I'm sorry, but I disagree. In this case one process operates on the heap
of another process - if we let caller to be preempted we have two ways to
go:
a) resume callee and risk GC/storing new terms on the heap
b) leave callee suspended and risk caller to be terminated (I assume that
we can be e.g. killed by exit(Pid, kill) BIF by any other process in the system?). 
If so - callee will never be brought back to life again and remain suspended 
for good. Plus, if we allow caller process to be preempted, time required for
callee to be awaken grows again. 
Also, if we take a look at the debug process_info(Pid, messages) - it also
does not implement any kind of process interleaving, even if the message 
queue is extremely large (and on non-SMP VMs can take a while). 
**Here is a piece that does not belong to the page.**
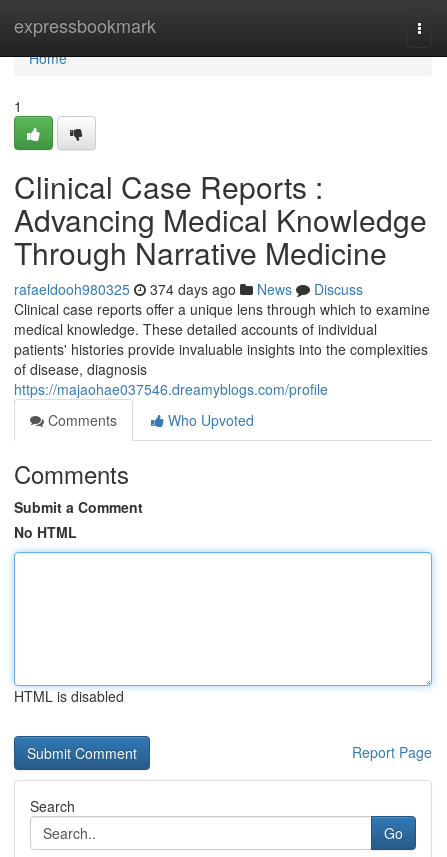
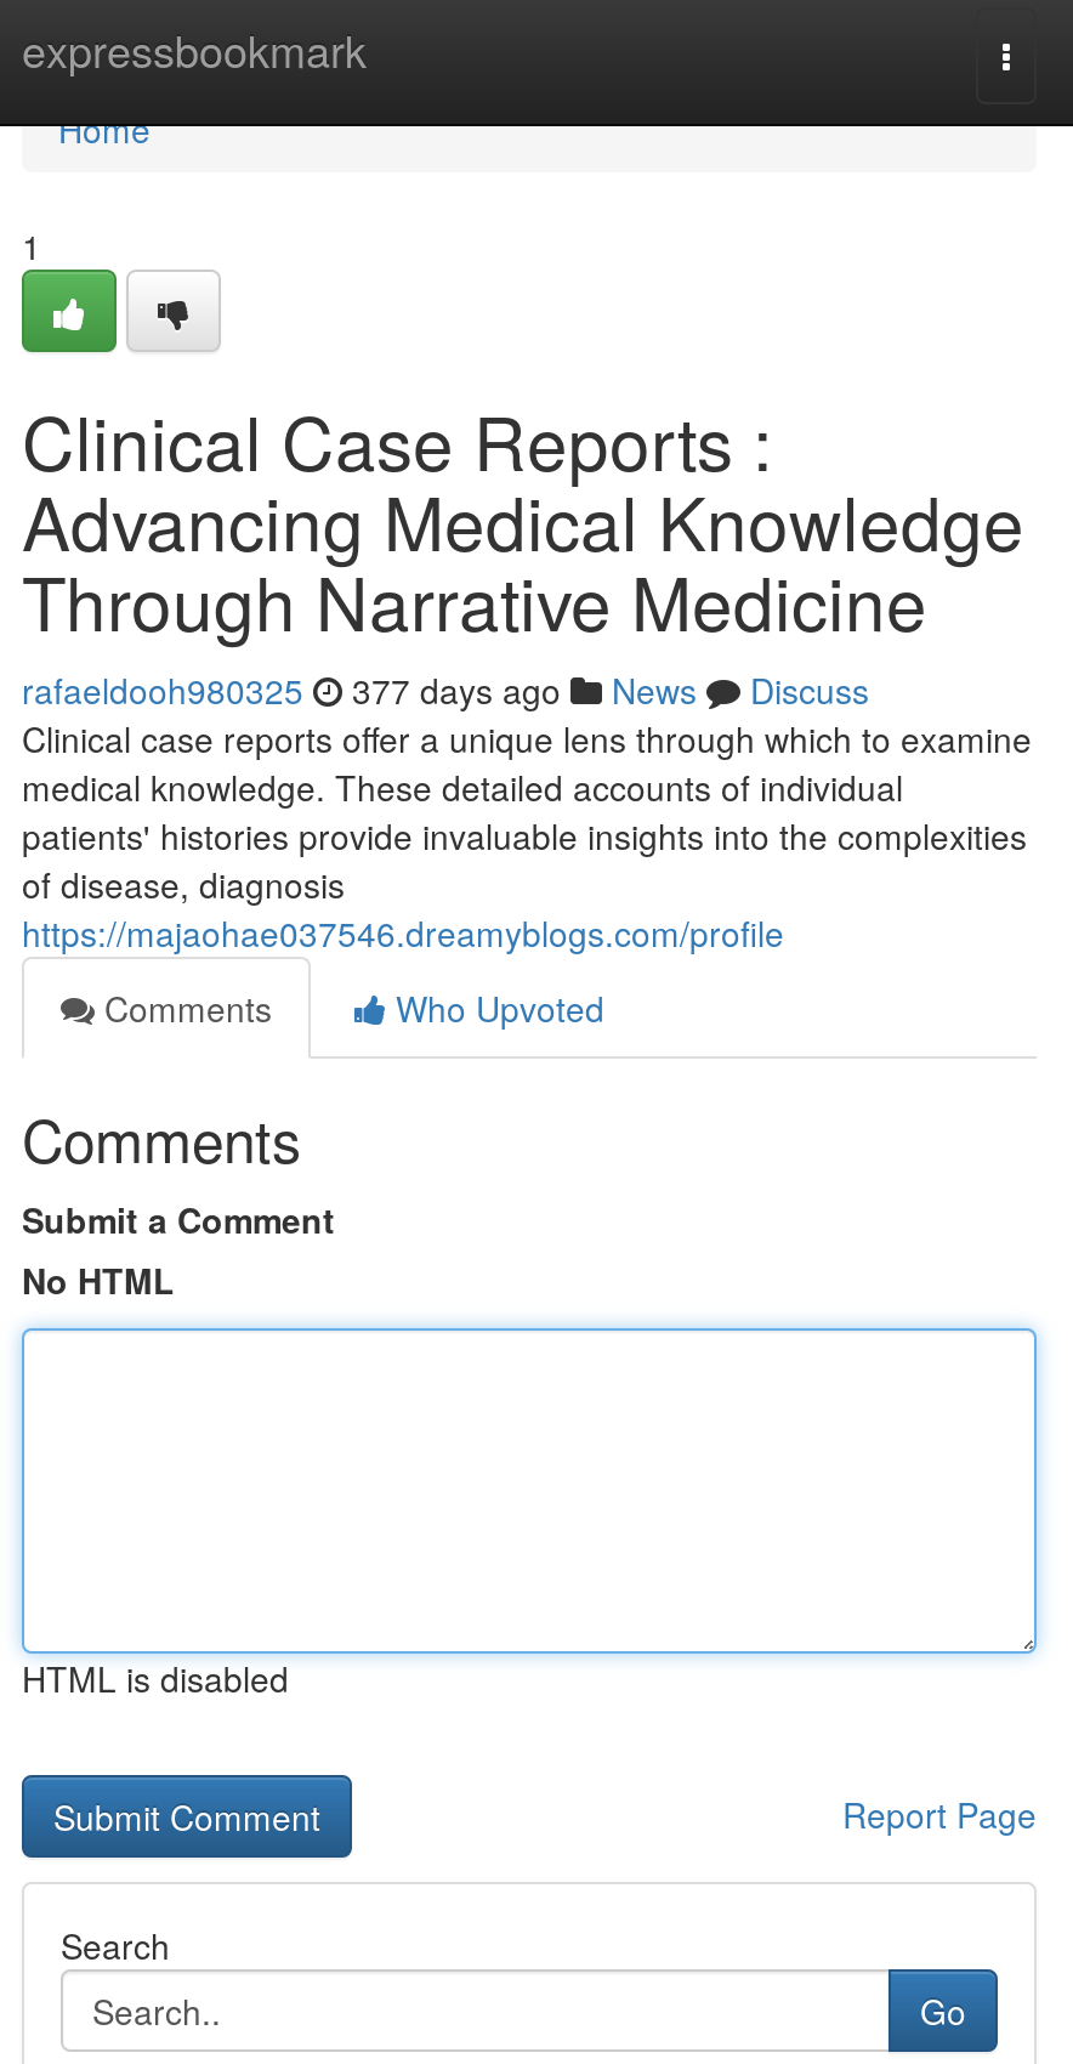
[14,279,363,299] rafaeldooh980325 374 days ago News Discuss -> [22,665,869,714] rafaeldooh980325 377 days ago News Discuss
As it was pointed out debug tools are used for debugging, and thus should be 
operated with knowledge on what are the consequences of the call. We have 
init:stop/0 in the API, but no one complains that someone might apply it by 
accident on the live system. 

On Nov 28, 2011, at 2:55 PM, Kostis Sagonas wrote:
> I am also concerned about how/whether sharing of subterms is preserved or not when doing the copying. (Based on the phrasing that "then we compute flat size of the each term we moved", I suspect the answer is no.)  Why is this useful?  You may end up with an arbitrarily bigger heap in the caller than the one that the callee currently has. Call me unimaginative but I do not really see why you would want that...

Right, that's yet another thing I must work on: thank you for the hint!